I believe it's the Clang part that's needed for programs that specifically ask for a newer version. They didn't want to split it off from LLVM. They need their own library that's in addition to Clang or LLVM. This is a lack of standardization that so many LLVMs cause unrelated programs to be reinstalled.

Rust also asks for newer versions, and has two different types of builds, but at least with Rust, it's standardized enough, that multiple version numbers except for the newest one aren't needed.


----------



## Phishfry (Apr 12, 2022)

sidetone said:


> consumer drives by Inland.


We have found the problem.
There is no way I use off brand drives. KingSpec ect...
Wear leveling is not easy and requires expertise.

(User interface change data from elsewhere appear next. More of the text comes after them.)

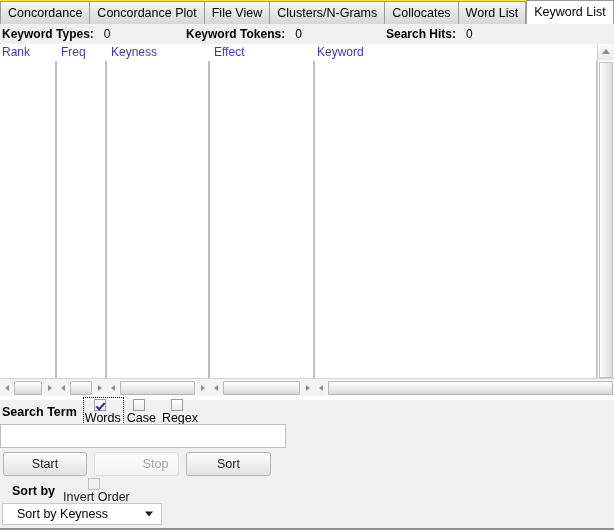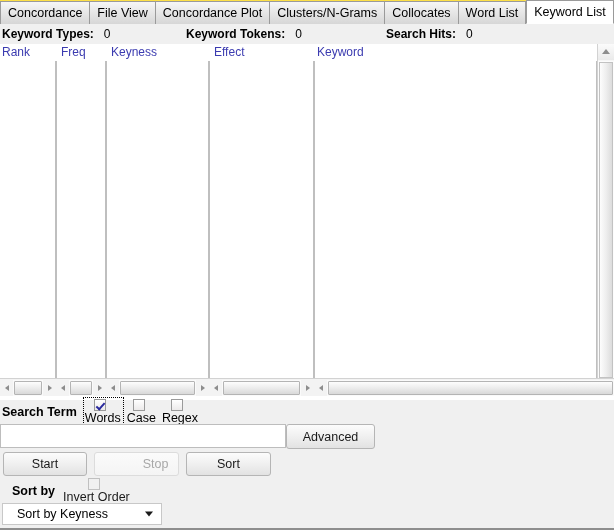--- a/index.html
+++ b/index.html
@@ -378,24 +378,24 @@
 </head>
 <body>
 
 <div class="app">
 
   <div class="tabbar">
     <div class="tab">
       <span>Concordance</span>
     </div>
     <div class="tab">
+      <span>Concordance Plot</span>
+    </div>
+    <div class="tab">
       <span>File View</span>
-    </div>
-    <div class="tab">
-      <span>Concordance Plot</span>
     </div>
     <div class="tab">
       <span>Clusters/N-Grams</span>
     </div>
     <div class="tab">
       <span>Collocates</span>
     </div>
     <div class="tab last-plain">
       <span>Word List</span>
     </div>
@@ -494,21 +494,20 @@
     </div>
 
     <div class="cbgroup">
       <span class="cbox"></span>
       <span class="cblabel">Regex</span>
     </div>
   </div>
 
   <input class="searchfield" type="text" placeholder="" style="">
 
-  <button class="btn btn-advanced">Advanced</button>
 
   <button class="btn btn-start">Start</button>
   <button class="btn btn-stop disabled">Stop</button>
   <button class="btn btn-sort">Sort</button>
 
   <div class="sortrow">
     <span class="title">Sort by</span>
     <div class="cbgroup">
       <span class="cbox disabled"></span>
       <span class="cblabel dim">Invert Order</span>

Lowest I go is Sandisk X series drives. Micron DC drives been good. Innodisk is rock solid.
$100/terrabyte for quality SATA or NVMe seems about right. Premium on enterprise drives.


----------



## Phishfry (Apr 12, 2022)

sidetone said:


> Once, over a decade ago, I damaged a SATA drive by physically handling it without extra care. Don't remember the brand. I didn't pay attention that the circuit board was exposed, unlike optical drives. That was a rare error, I've made.


I am amazed at the resiliency of SSD's.
My Dell laptops have a door for the hard disk and I run without it.
Commonly the cat attacked something onscreen.
Occasionally the SSD comes flying out too.
Slide her back in and reboot. Ahhhh.
Technology is a great thing.


----------



## sidetone (Apr 12, 2022)

I think I blew out my other SSD drive and the motherboard. These things are too delicate. I should have left the broken one in.

I'm not using the SATA cables that have the clips on them for delicate drives. I might not use them at all anymore. The plastic part broke off before, so the metal pieces show, and it's difficult to connect the SATA cable to it, and it falls out easily. I was careful in physically handling it, but I should have turned it off, thinking it was ok, bc SATA was plug and play. A metal piece touched, as I could hear it. I wish I left it in, and merely disconnected the broken drive.

I disconnected it, bc it gave CAM errors on bootup, and I wish I stopped there.

I thought the culprit was overheating, bc it was too close to the bottom, but there was still room for air, and a fan in front of it.

There's a chance my motherboard might be ok.


----------